- [Task description]: Copy exactly the lines of the material below that fall between the line with "discount: 20.00 -> none" and the line with "Masked Men: 90", both of those lines included; pictures stay out.

- [Dataset records]:
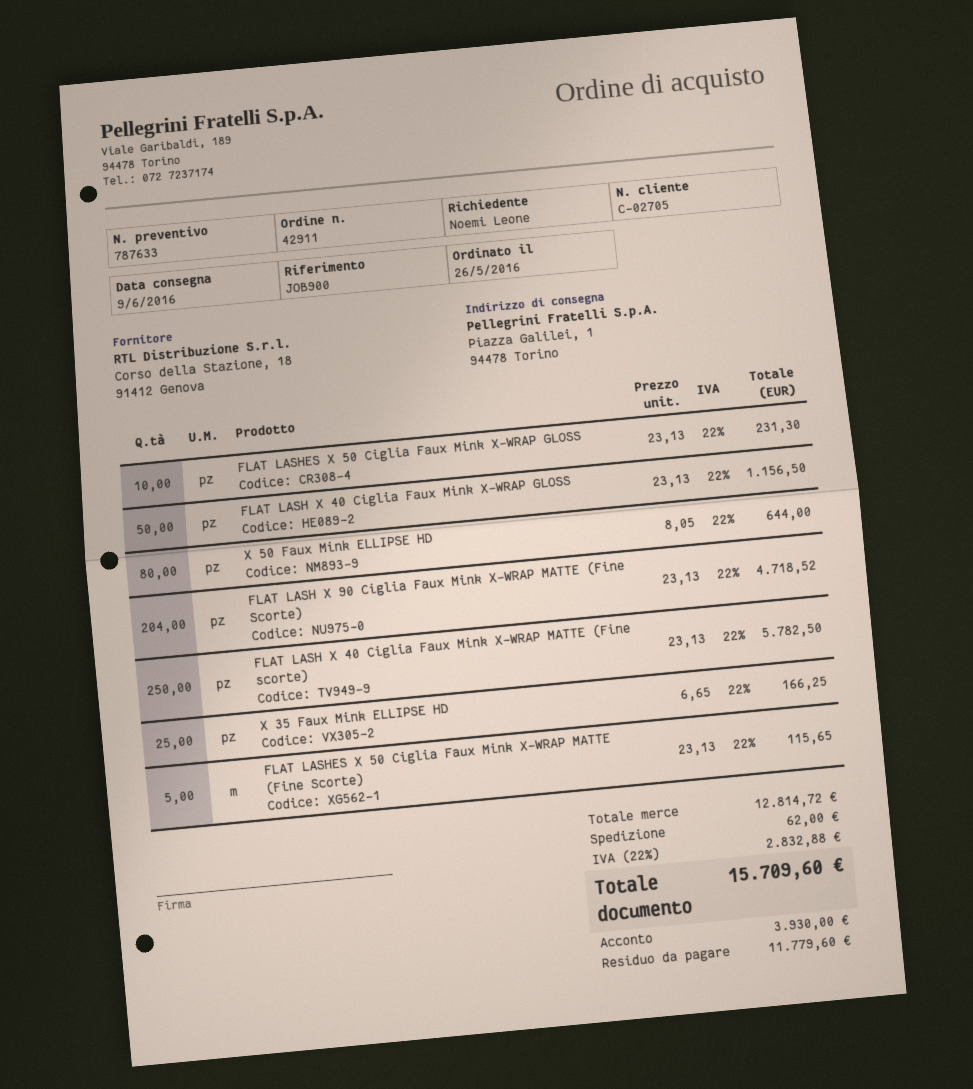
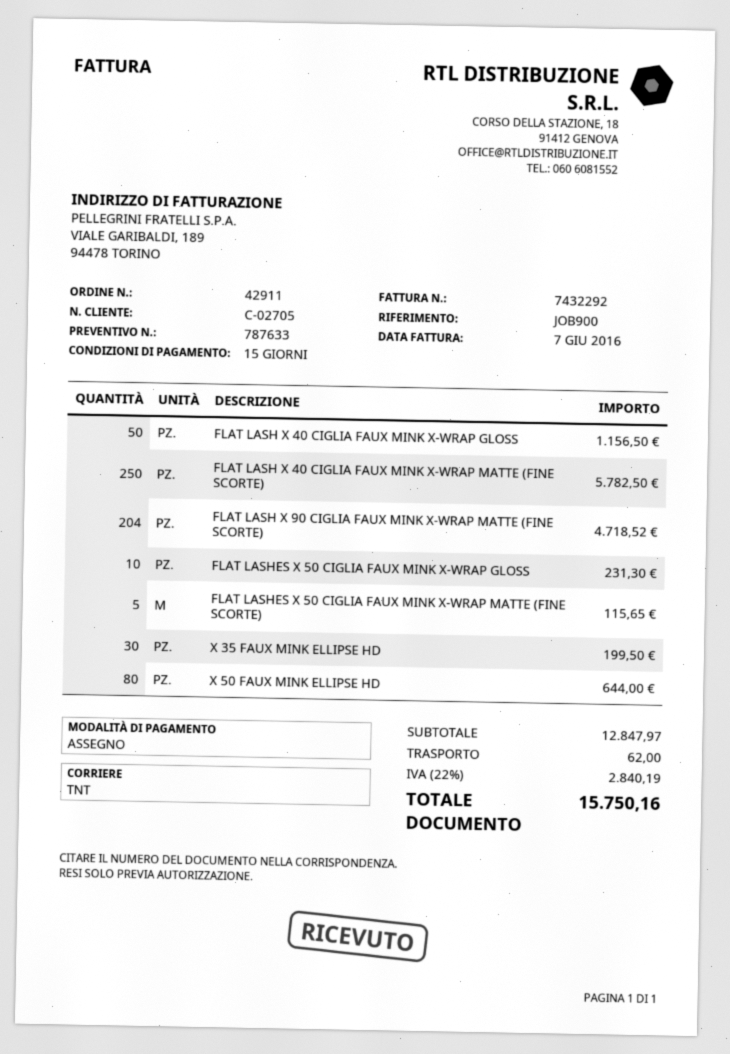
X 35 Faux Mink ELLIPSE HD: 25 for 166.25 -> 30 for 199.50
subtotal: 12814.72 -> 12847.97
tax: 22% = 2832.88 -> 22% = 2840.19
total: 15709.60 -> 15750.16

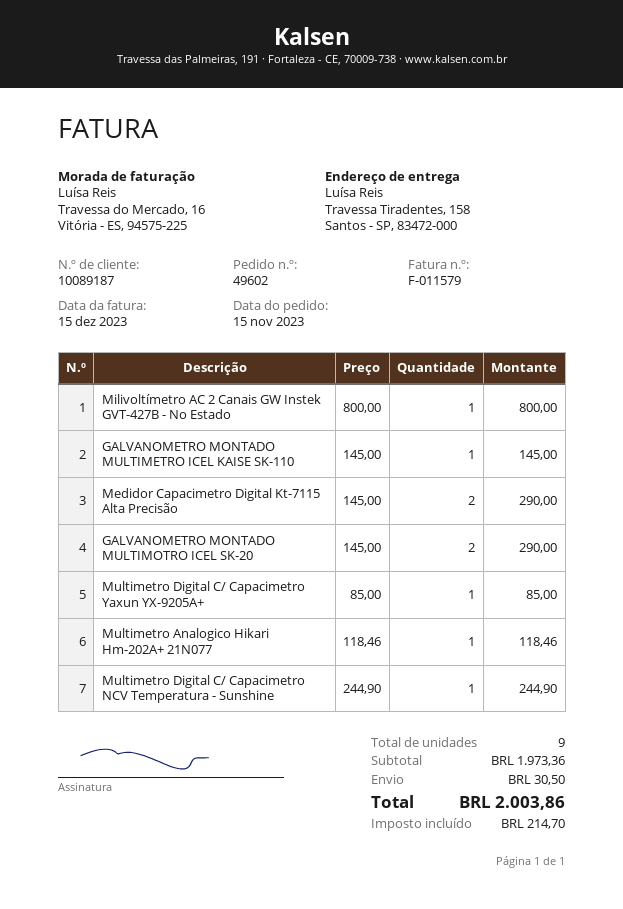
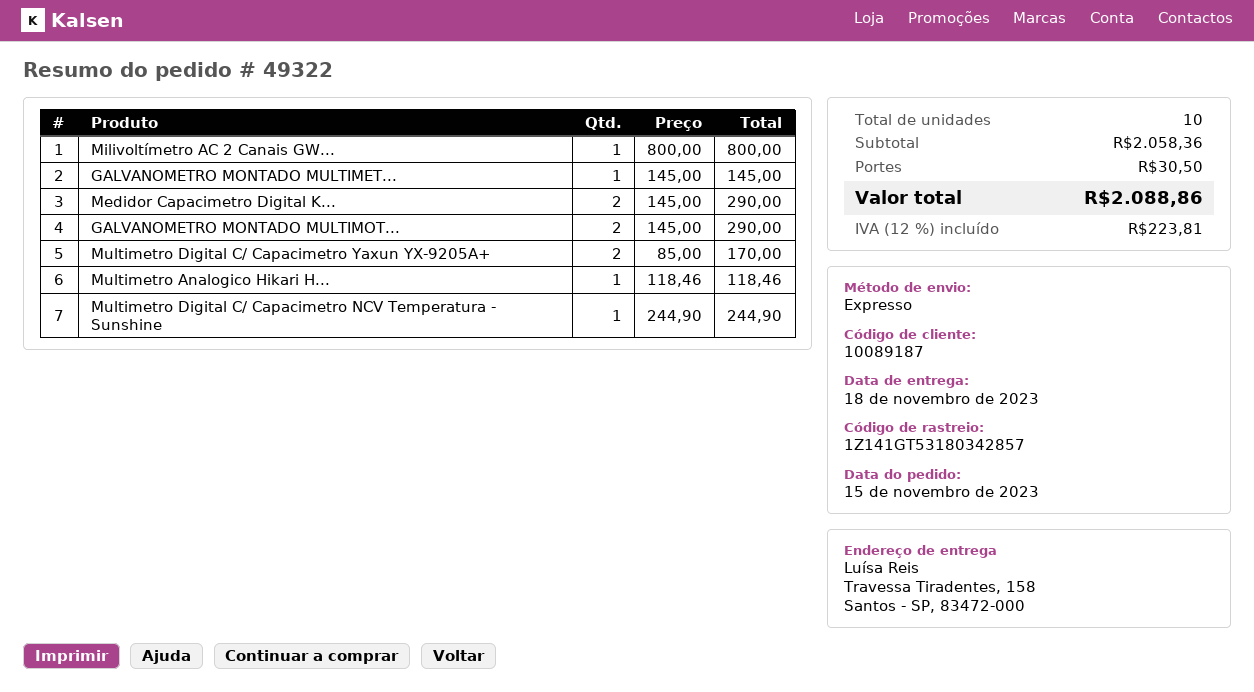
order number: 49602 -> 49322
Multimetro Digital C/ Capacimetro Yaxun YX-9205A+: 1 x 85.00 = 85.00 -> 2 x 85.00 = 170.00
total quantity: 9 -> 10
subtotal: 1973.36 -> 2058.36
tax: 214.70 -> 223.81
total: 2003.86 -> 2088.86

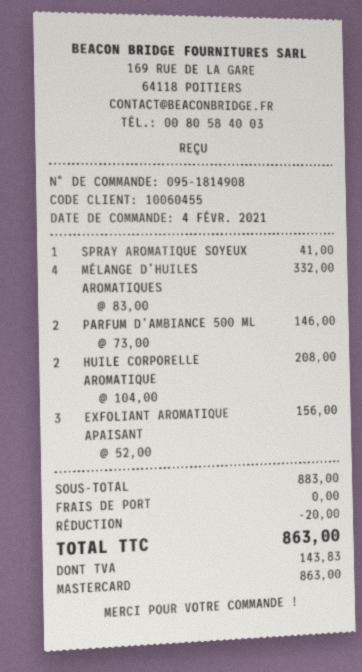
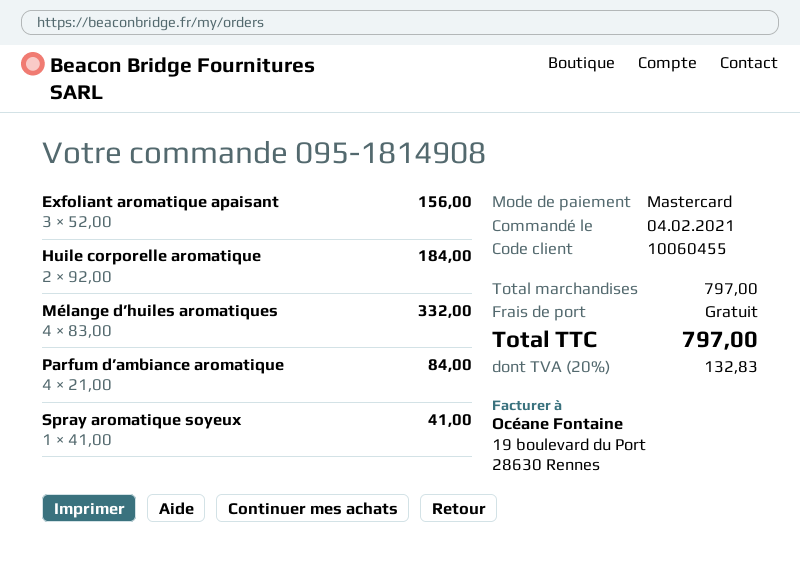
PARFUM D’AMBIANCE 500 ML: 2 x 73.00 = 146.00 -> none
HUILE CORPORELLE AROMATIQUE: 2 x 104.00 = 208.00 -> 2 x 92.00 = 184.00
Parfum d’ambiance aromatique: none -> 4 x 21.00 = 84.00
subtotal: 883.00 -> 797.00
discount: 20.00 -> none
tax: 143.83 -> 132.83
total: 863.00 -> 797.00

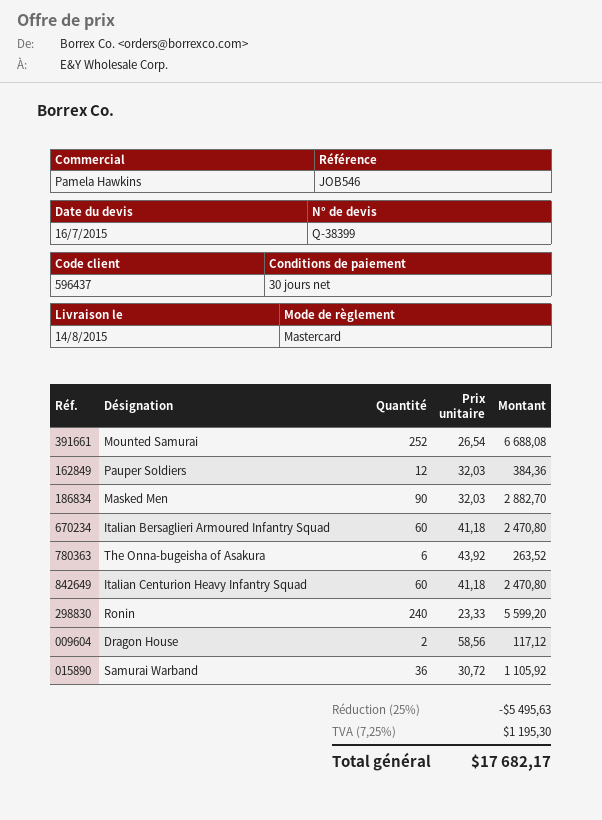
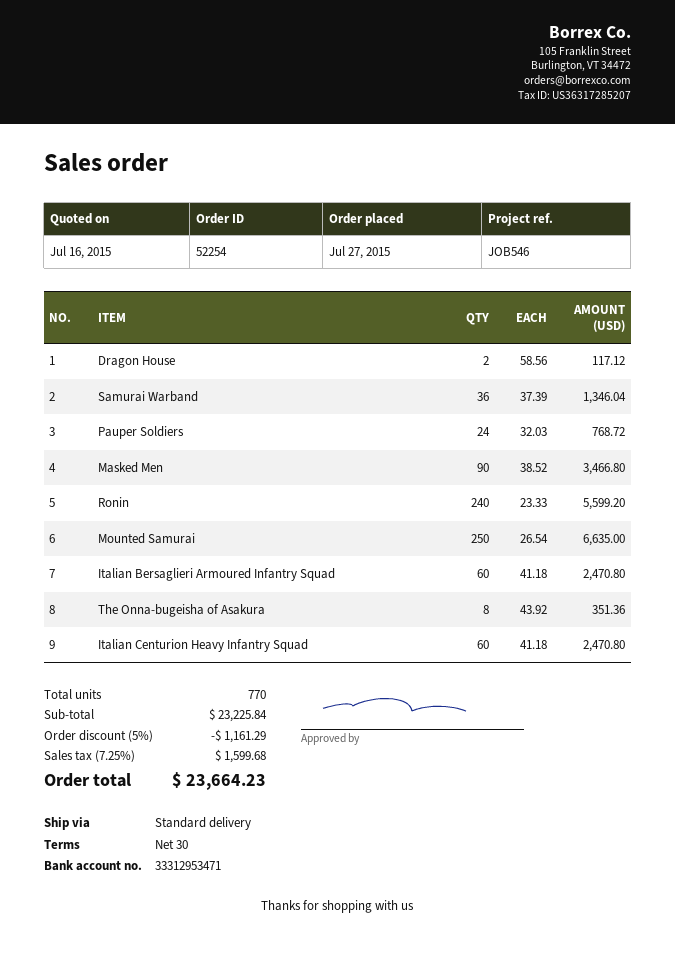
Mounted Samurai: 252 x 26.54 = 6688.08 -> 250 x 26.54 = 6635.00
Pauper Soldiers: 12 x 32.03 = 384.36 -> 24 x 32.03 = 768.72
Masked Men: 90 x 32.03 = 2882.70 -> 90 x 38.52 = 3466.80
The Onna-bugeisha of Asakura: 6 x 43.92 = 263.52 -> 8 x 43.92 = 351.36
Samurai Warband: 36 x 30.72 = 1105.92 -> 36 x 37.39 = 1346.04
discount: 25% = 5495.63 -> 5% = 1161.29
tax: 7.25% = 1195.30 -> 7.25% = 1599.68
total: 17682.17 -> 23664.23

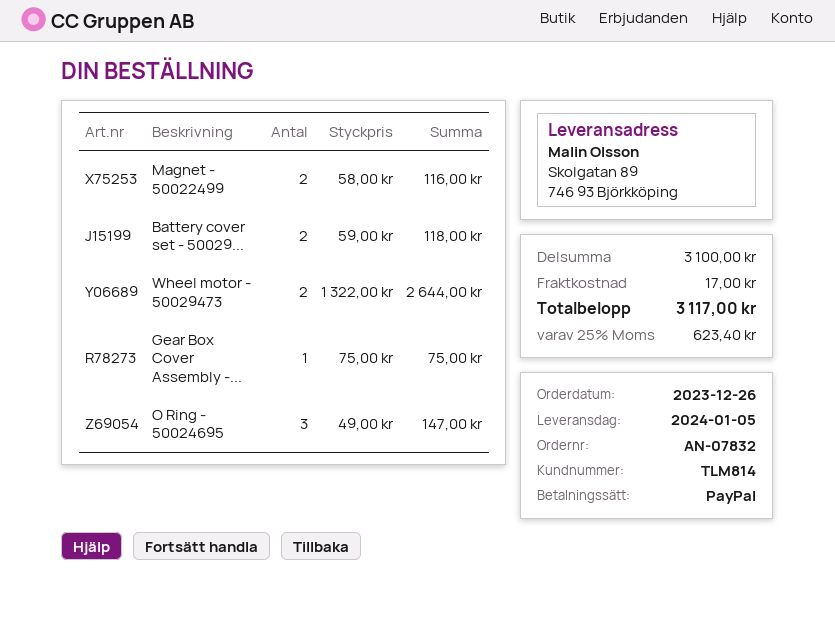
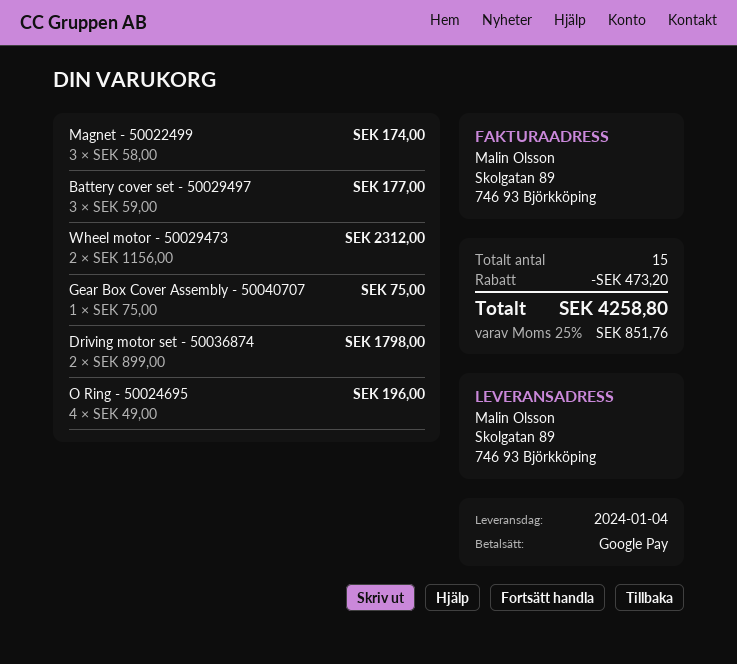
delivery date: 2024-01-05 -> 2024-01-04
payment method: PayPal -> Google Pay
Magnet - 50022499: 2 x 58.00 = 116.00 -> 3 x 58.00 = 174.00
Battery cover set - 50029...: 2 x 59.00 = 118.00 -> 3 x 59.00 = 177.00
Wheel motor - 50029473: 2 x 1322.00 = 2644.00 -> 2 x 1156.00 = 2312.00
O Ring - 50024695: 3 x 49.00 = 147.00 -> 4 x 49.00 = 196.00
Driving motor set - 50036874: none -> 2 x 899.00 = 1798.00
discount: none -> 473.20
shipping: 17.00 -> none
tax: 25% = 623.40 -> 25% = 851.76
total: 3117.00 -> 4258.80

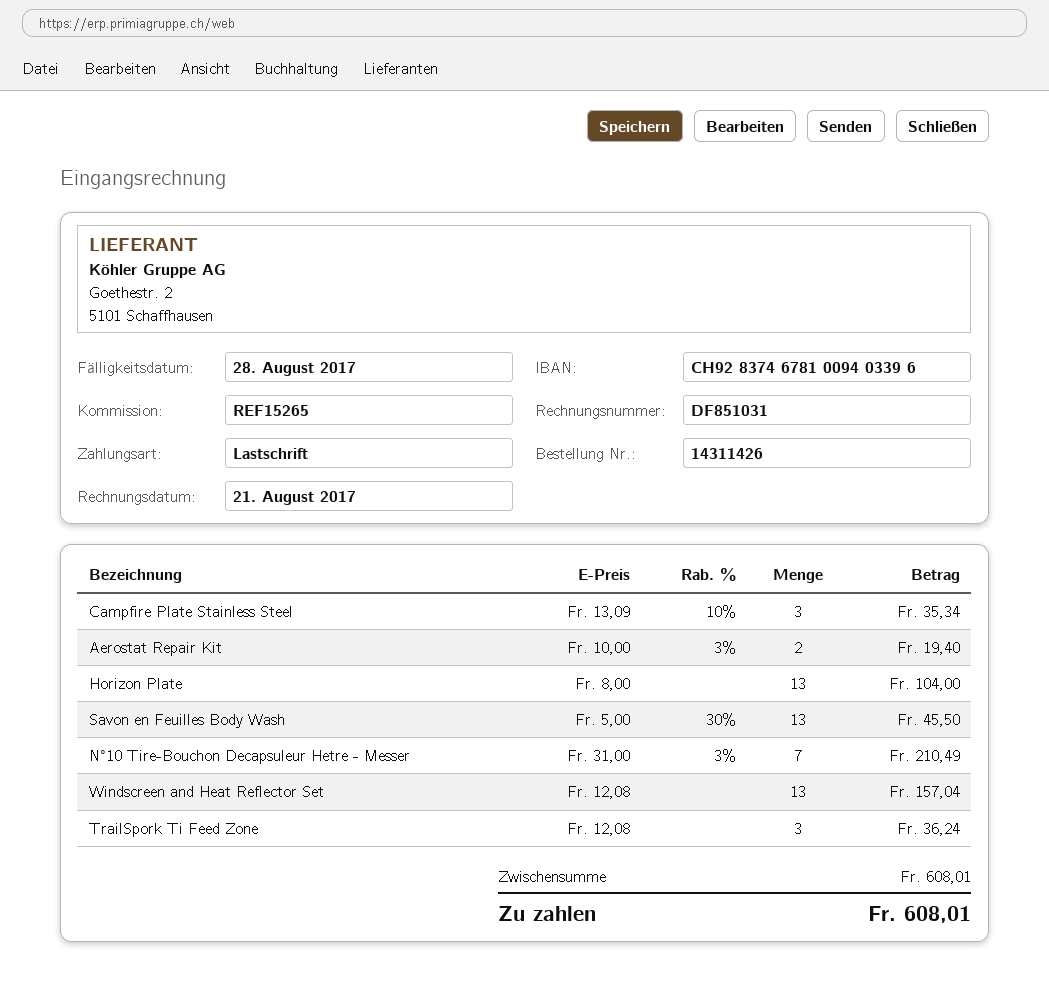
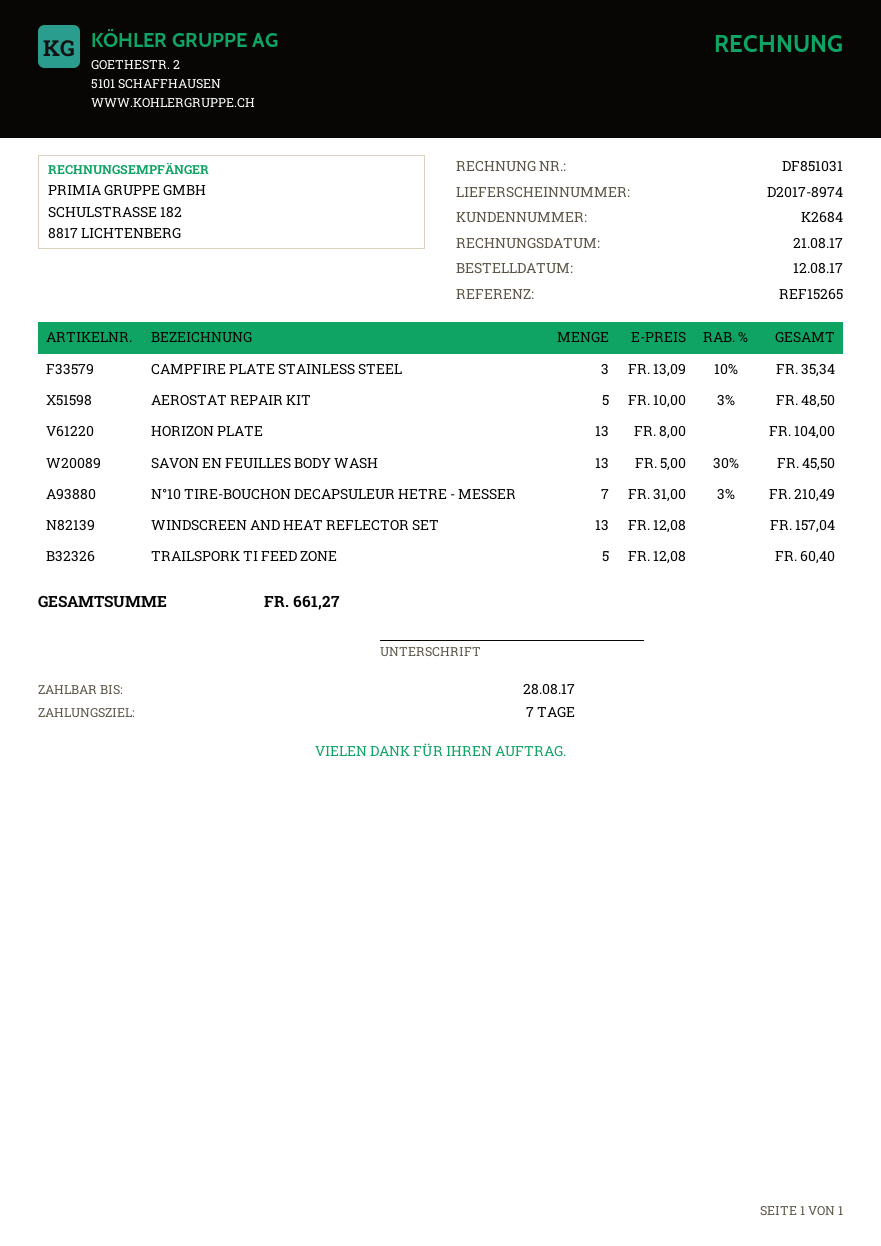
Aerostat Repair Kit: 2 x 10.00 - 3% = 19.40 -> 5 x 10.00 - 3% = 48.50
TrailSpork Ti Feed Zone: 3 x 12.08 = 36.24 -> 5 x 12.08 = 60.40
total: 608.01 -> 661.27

- [Task answer]:
discount: 20.00 -> none
tax: 143.83 -> 132.83
total: 863.00 -> 797.00

Mounted Samurai: 252 x 26.54 = 6688.08 -> 250 x 26.54 = 6635.00
Pauper Soldiers: 12 x 32.03 = 384.36 -> 24 x 32.03 = 768.72
Masked Men: 90 x 32.03 = 2882.70 -> 90 x 38.52 = 3466.80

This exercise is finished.